I first discovered the watermelon radish through my coop, though I didn't realize it at the time. After all, from the outside, a watermelon radish doesn’t really look like much: a pale globe no different from any other root veggie. I thought it was a turnip. Oh, how wrong I was.
It's only once you slice into a watermelon radish that you understand its name: bright pink on the inside, the radish makes beautiful slices to top salads, float in soups, or add to sandwiches. (And it boasts myriad health benefits to boot!)
A Refreshing Boost of Nutrition
Traditional Chinese medicine has long praised the watermelon radish, as it’s jam-packed with phytochemicals and minerals like phosphorous, potassium, calcium, and magnesium.
Watermelon radishes are also rich in folate, vitamin C, vitamin A, and niacin. They're low in calories and high in water, making them great for hydration.
How to Cook with Watermelon Radishes
When I first started using watermelon radishes in the kitchen, I always used them raw. After all, all you need is a mandoline to cut them into beautiful decorative slices that add a slightly piquant, refreshing bite to a variety of dishes and snacks:
- On top of avocado toast.
- With butter, sea salt, and bread, as a spring answer to bruschetta.
- Instead of croutons on your favorite salad.
- To add more flavor and crunch to sandwiches.

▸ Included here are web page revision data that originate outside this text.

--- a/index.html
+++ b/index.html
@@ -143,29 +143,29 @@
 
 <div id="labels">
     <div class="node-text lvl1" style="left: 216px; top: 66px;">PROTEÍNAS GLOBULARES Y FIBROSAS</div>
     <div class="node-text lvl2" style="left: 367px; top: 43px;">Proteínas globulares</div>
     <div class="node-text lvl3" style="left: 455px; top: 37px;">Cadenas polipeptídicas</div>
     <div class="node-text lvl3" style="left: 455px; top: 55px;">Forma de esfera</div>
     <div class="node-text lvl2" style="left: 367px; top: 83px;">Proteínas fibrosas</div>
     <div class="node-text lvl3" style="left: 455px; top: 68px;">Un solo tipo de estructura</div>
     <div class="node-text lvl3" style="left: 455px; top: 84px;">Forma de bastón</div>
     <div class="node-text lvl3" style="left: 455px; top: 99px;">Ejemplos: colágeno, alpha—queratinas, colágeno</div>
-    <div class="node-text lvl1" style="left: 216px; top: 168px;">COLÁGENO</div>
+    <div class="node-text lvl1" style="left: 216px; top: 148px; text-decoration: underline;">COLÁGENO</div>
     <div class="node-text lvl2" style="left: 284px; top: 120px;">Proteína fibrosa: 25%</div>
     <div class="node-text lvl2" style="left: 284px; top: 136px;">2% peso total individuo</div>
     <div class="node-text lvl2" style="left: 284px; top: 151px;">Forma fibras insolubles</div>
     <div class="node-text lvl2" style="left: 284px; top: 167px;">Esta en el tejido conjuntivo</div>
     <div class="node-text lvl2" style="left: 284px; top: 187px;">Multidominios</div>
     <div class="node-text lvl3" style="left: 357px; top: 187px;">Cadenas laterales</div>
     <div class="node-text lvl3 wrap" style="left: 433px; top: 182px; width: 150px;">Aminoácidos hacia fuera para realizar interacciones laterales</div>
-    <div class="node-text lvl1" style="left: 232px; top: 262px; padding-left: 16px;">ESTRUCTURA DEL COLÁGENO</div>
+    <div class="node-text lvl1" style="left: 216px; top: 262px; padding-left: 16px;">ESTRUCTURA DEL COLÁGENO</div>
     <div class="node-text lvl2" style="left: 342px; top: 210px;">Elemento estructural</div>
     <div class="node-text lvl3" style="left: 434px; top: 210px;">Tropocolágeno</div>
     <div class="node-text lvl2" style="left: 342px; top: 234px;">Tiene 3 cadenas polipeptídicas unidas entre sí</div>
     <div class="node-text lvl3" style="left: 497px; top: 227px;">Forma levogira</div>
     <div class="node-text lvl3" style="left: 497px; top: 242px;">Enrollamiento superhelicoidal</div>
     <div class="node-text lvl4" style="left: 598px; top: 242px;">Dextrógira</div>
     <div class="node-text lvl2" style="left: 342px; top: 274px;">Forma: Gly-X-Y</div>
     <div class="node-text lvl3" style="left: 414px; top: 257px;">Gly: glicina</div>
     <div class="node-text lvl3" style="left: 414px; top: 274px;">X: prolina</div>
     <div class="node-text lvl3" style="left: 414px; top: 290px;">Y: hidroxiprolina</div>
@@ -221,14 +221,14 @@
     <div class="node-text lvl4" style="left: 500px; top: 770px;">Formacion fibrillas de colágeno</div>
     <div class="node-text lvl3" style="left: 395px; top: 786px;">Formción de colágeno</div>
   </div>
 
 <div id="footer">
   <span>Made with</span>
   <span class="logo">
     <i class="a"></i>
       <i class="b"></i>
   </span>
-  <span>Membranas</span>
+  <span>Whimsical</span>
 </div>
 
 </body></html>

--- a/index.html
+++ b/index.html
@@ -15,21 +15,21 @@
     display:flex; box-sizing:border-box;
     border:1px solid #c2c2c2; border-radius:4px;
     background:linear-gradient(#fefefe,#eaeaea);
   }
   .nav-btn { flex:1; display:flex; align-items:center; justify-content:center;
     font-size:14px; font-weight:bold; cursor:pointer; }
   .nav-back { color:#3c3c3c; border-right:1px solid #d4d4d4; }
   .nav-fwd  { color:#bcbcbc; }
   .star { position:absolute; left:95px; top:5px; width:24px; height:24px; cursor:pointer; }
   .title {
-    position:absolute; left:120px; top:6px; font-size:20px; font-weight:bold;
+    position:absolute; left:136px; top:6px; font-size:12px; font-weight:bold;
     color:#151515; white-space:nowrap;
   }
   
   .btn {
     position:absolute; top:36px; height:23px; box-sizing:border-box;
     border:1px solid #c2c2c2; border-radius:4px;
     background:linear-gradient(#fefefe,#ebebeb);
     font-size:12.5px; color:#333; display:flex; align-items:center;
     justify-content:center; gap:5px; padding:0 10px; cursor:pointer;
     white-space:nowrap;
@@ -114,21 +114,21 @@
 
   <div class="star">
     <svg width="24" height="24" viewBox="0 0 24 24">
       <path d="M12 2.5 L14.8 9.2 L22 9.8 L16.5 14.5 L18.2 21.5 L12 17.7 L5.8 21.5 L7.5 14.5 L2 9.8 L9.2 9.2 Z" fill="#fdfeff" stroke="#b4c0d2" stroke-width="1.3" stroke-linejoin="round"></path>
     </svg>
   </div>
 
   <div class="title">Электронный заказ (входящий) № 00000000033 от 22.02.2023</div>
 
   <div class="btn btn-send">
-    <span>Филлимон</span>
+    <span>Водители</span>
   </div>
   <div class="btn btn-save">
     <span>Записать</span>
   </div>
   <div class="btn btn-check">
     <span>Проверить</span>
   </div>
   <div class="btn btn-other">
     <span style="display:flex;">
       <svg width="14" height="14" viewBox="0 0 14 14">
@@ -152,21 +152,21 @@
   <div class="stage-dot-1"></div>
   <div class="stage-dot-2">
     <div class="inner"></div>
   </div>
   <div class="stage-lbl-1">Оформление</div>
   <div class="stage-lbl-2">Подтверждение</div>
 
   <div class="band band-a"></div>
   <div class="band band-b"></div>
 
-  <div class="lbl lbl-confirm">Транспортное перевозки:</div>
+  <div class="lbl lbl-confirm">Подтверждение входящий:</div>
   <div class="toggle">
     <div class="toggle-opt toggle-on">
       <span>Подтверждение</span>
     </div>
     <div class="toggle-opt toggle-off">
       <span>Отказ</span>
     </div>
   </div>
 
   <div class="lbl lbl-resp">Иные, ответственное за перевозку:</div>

Pickling watermelon radishes lends even more flavor, and you can even roast them simply with olive oil and salt to mellow them and bring out more of their natural sweetness. I also like to roll thin slices of watermelon radish around marinated veggies for an all-veggie play on a taco.
Once you've started playing with watermelon radishes, you'll discover all sorts of different ways to use them, like in the beautiful orange, goat cheese, and watermelon salad above, or in the kale and watermelon radish salad below.
Kale and Watermelon Radish Salad Recipe
Prep Time: 15 minutes
Cook Time: 20 minutes
Total Time: 35 minutes
1/4 kabocha squash
1 teaspoon olive oil
1/2 watermelon radish
1 small bunch kale
1 tablespoon hazelnut oil
1 tablespoon white balsamic vinegar
1 handful mesclun greens
Preheat the oven to 400 degrees. Toss the squash and olive oil together, and season with salt. Roast for 20 minutes, or until browned.
Meanwhile, tear the kale into bite-sized pieces, and dress with the hazelnut oil and the white balsamic. Massage to soften the kale slightly.
Use a mandoline to slice the radish into thin slices.
Toss the dressed kale, hot squash, and mesclun greens together, and top with the watermelon radish.